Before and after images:
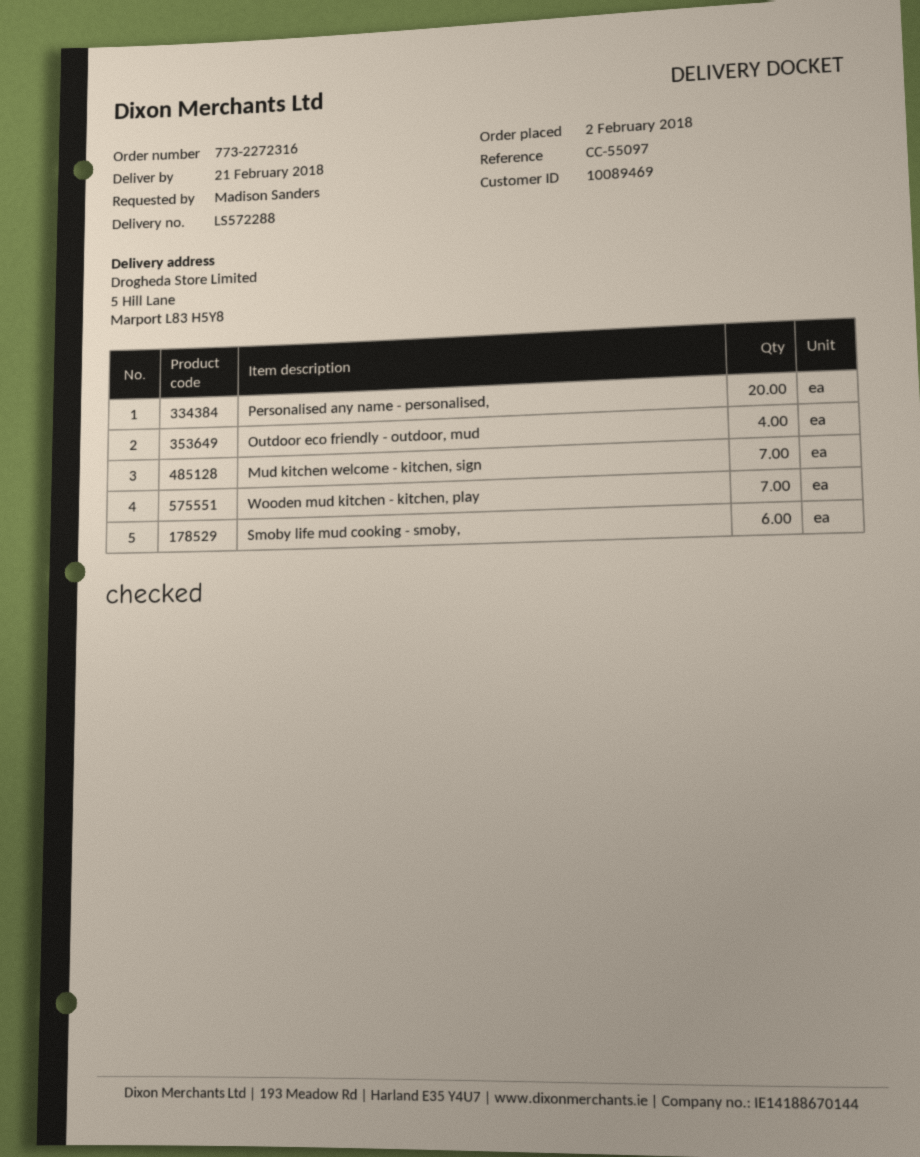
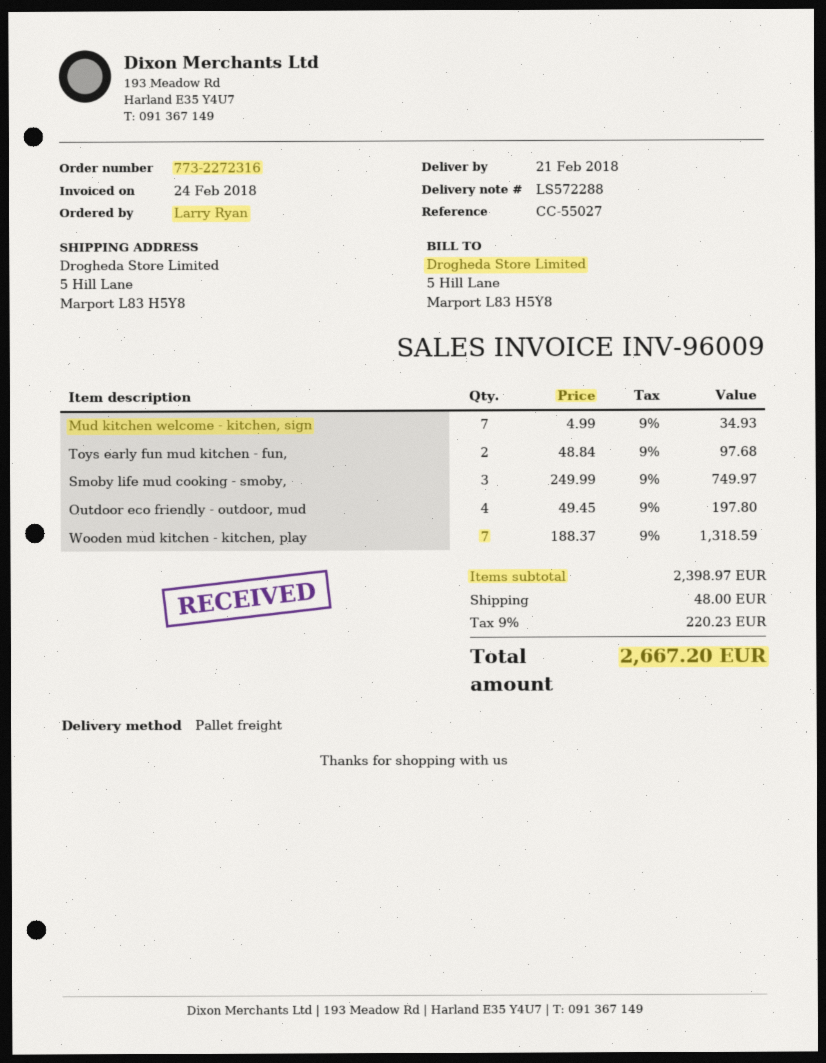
reference: CC-55097 -> CC-55027
ordered by: Madison Sanders -> Larry Ryan
Personalised any name - personalised,: 20 -> none
Smoby life mud cooking - smoby,: 6 -> 3
Toys early fun mud kitchen - fun,: none -> 2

- _Task brief_: Copy out all the data exactly. The images should not appear in the copy.

- _Response for this exercise_:
reference: CC-55097 -> CC-55027
ordered by: Madison Sanders -> Larry Ryan
Personalised any name - personalised,: 20 -> none
Smoby life mud cooking - smoby,: 6 -> 3
Toys early fun mud kitchen - fun,: none -> 2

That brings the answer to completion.